**Exercise instructions**
When you reach the line that contains "column 3Q2018 | position: 2 -> 8", set down that line and every one after it through the end of the records, exactly as written and with no pictures.

**Material to process**

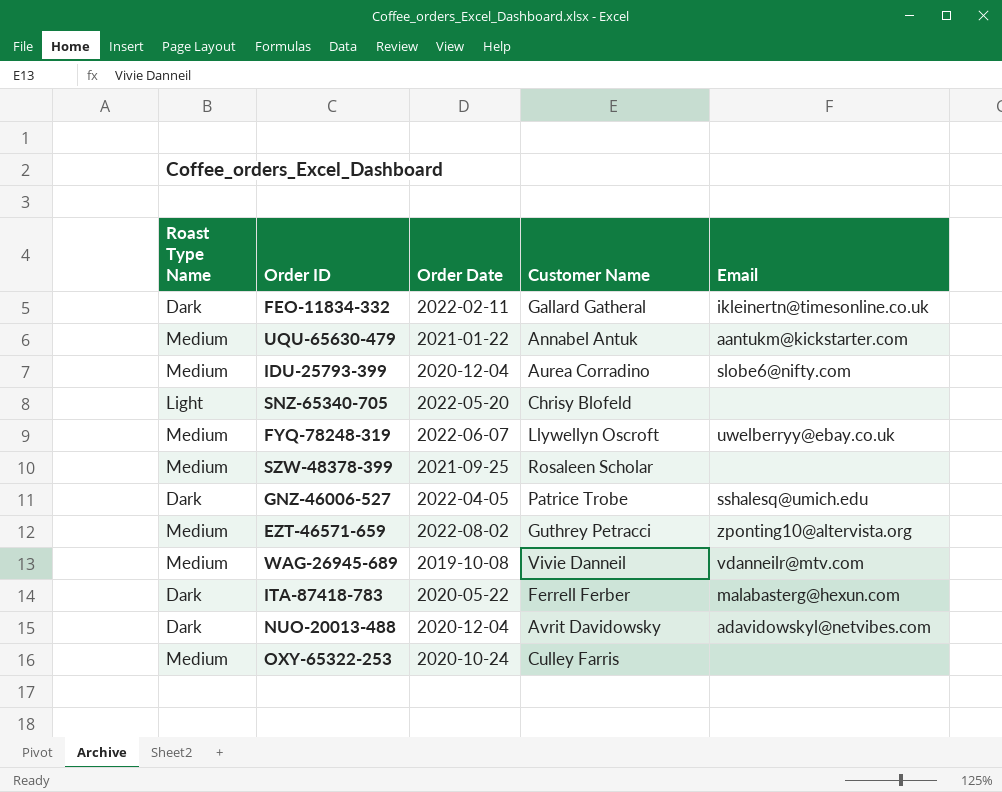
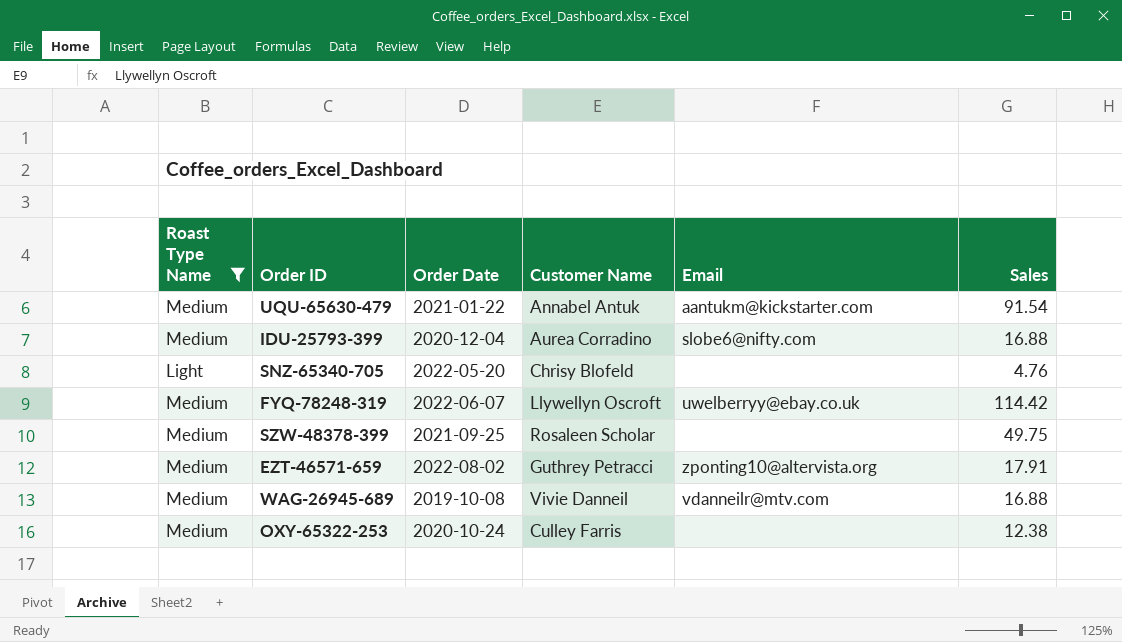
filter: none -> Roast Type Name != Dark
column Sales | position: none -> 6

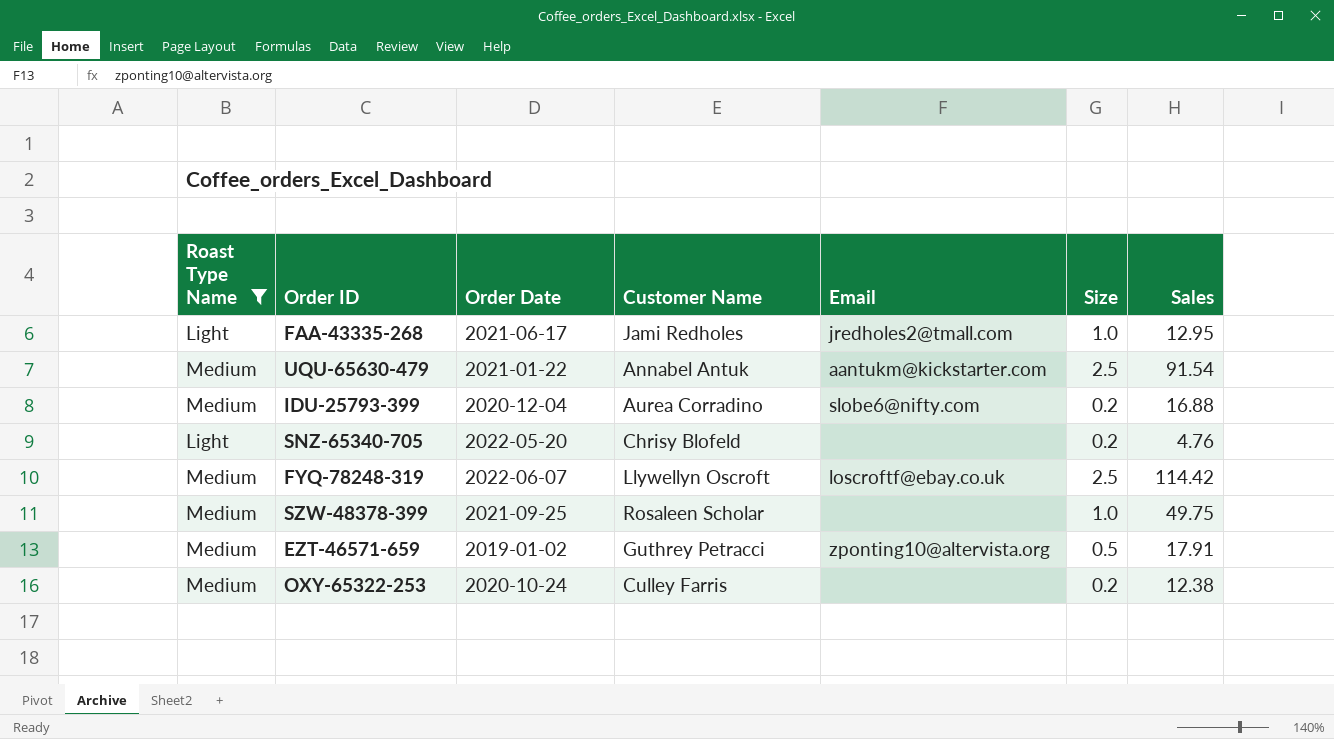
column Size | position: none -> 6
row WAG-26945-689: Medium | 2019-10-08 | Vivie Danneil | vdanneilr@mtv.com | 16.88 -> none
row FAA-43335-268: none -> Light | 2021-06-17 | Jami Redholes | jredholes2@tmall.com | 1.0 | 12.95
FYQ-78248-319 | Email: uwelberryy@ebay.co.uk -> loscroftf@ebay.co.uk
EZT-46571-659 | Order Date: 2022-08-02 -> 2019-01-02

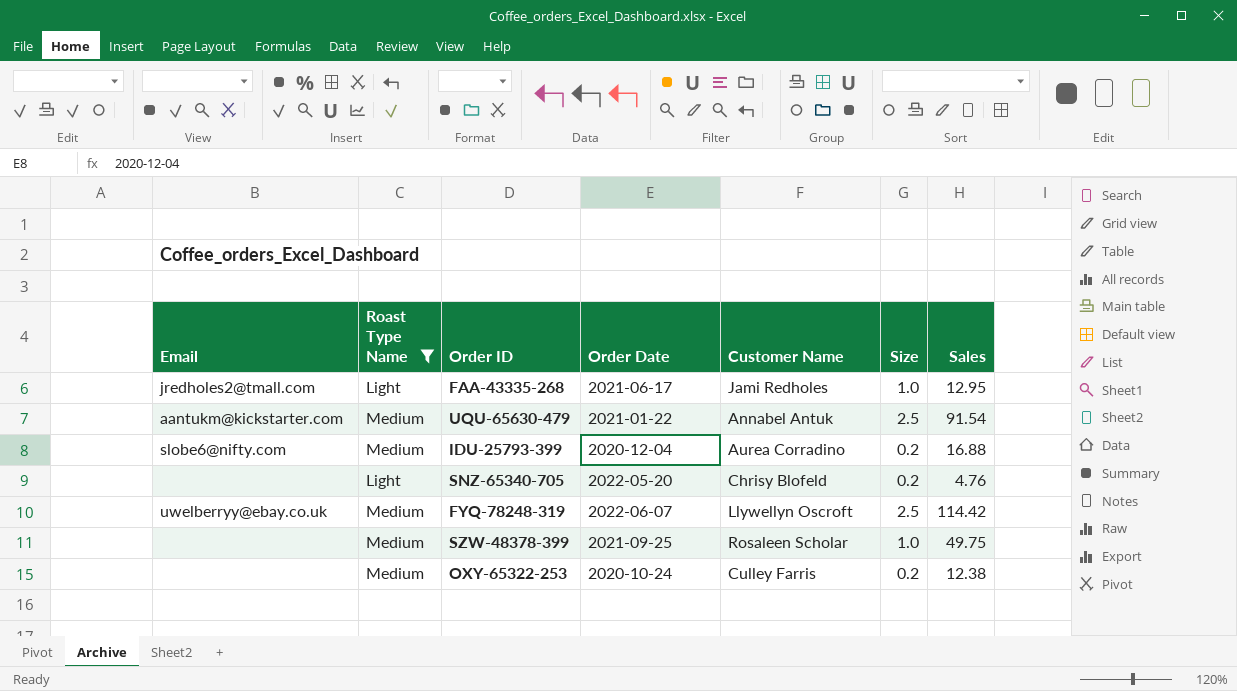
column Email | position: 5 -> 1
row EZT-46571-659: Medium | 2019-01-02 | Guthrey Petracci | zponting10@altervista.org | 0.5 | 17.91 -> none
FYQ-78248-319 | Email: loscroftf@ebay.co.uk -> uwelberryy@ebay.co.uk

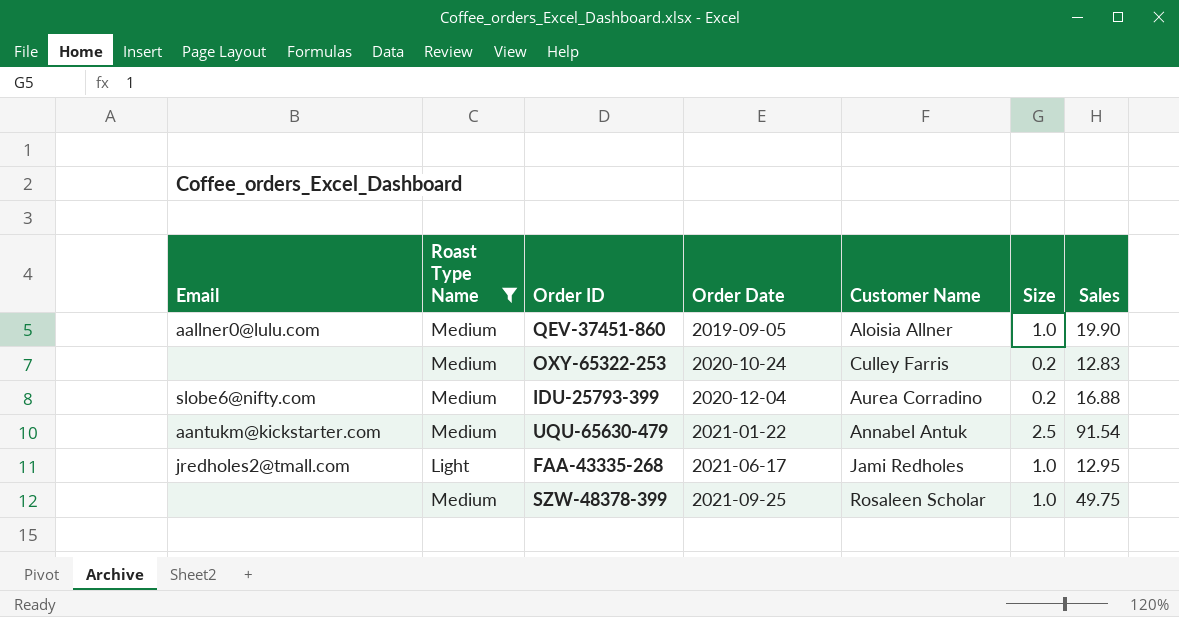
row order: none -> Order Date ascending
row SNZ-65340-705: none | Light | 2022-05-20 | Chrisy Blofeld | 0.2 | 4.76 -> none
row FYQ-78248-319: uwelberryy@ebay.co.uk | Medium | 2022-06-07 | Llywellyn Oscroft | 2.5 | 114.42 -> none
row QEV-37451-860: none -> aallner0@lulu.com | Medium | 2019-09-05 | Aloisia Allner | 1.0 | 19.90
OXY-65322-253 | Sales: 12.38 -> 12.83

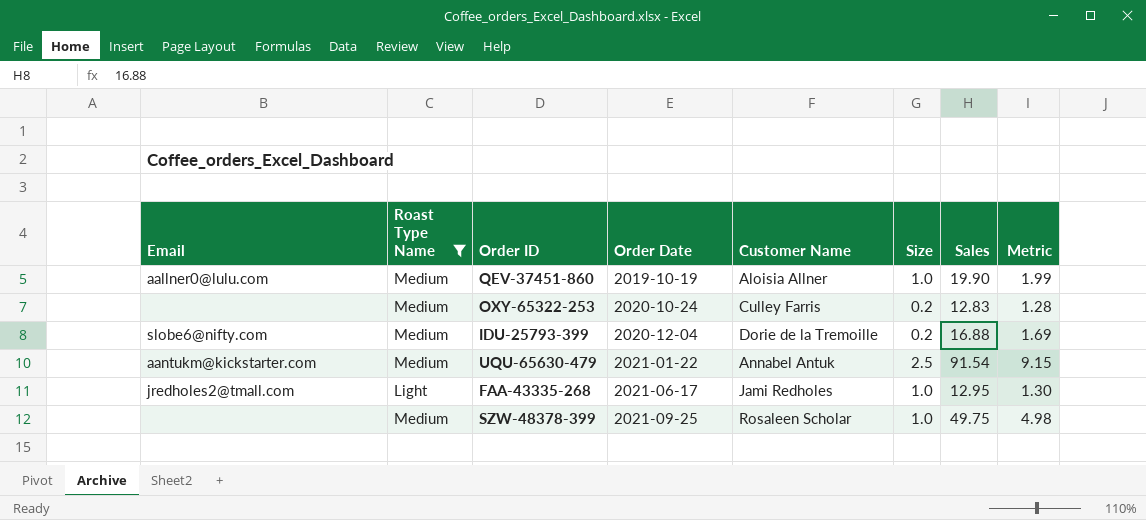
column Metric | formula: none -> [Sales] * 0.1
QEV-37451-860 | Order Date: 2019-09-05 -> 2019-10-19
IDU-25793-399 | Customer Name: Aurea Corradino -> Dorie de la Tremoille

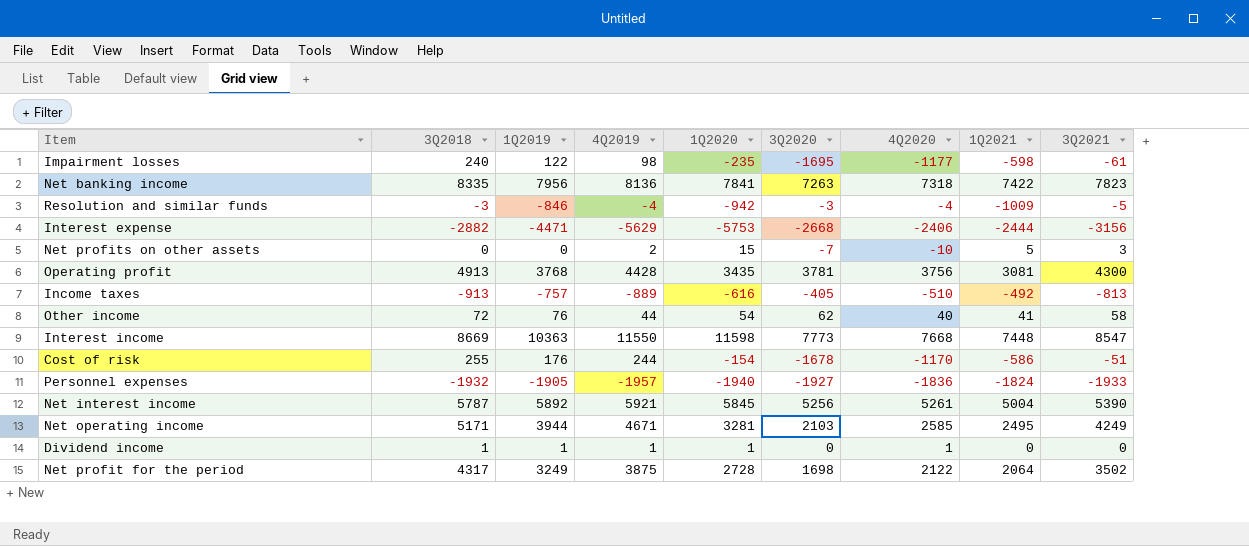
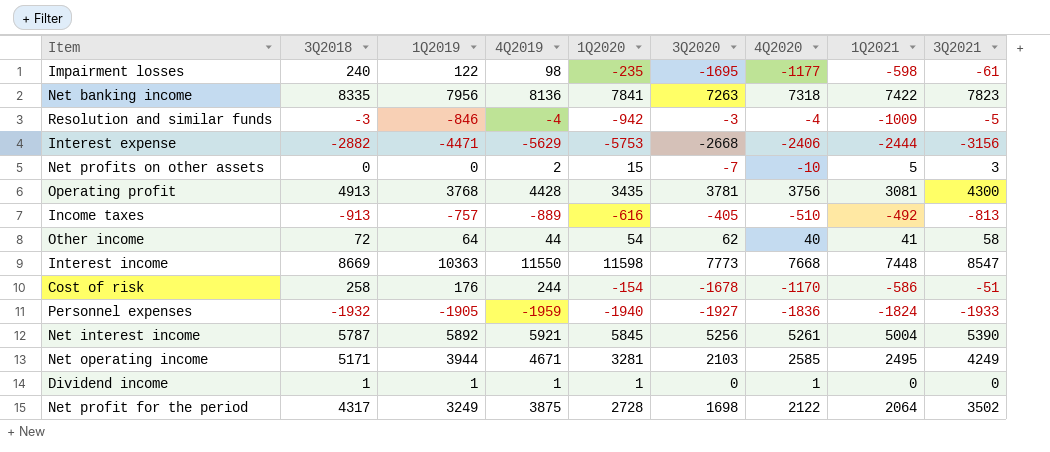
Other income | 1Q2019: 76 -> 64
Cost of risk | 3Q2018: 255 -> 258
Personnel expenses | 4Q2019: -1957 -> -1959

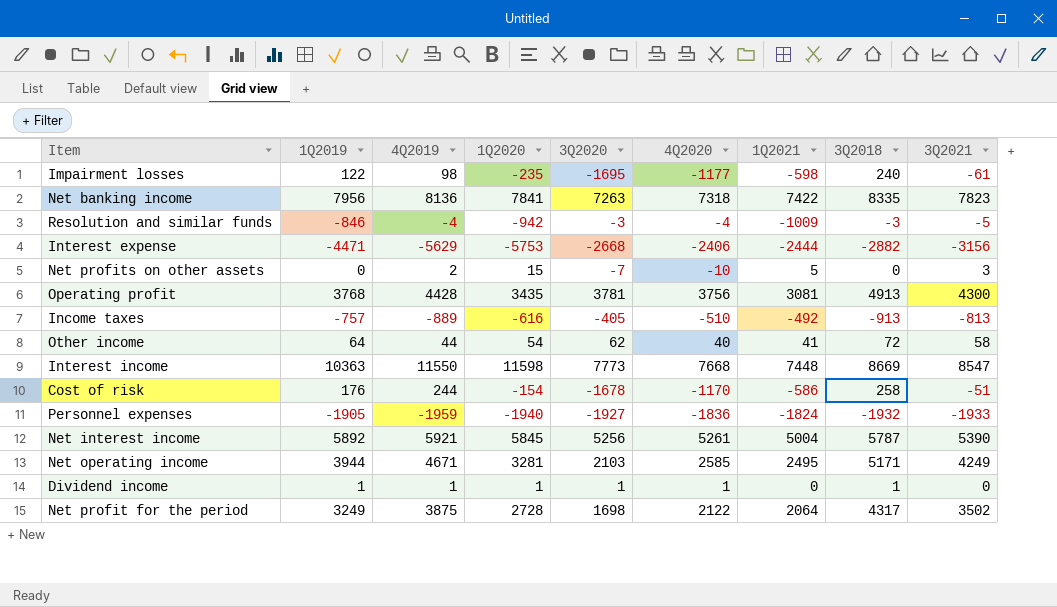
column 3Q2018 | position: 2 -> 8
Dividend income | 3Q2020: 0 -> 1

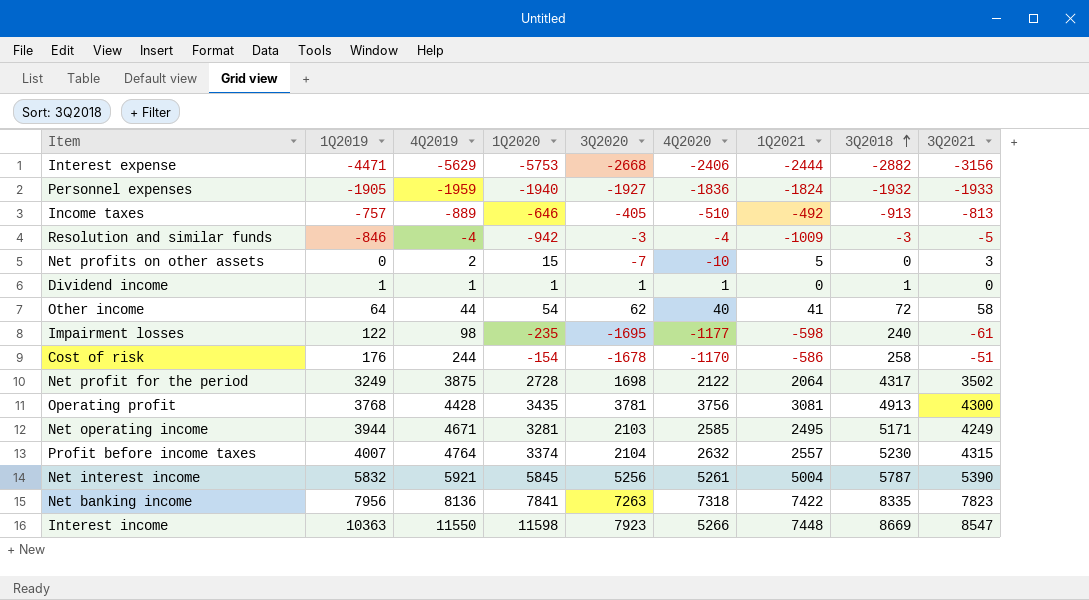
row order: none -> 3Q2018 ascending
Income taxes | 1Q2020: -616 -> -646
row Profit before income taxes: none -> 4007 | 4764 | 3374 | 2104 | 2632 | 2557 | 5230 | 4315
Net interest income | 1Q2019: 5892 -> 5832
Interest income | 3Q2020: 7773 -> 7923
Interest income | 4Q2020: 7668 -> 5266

**Solution to the problem**
column 3Q2018 | position: 2 -> 8
Dividend income | 3Q2020: 0 -> 1

row order: none -> 3Q2018 ascending
Income taxes | 1Q2020: -616 -> -646
row Profit before income taxes: none -> 4007 | 4764 | 3374 | 2104 | 2632 | 2557 | 5230 | 4315
Net interest income | 1Q2019: 5892 -> 5832
Interest income | 3Q2020: 7773 -> 7923
Interest income | 4Q2020: 7668 -> 5266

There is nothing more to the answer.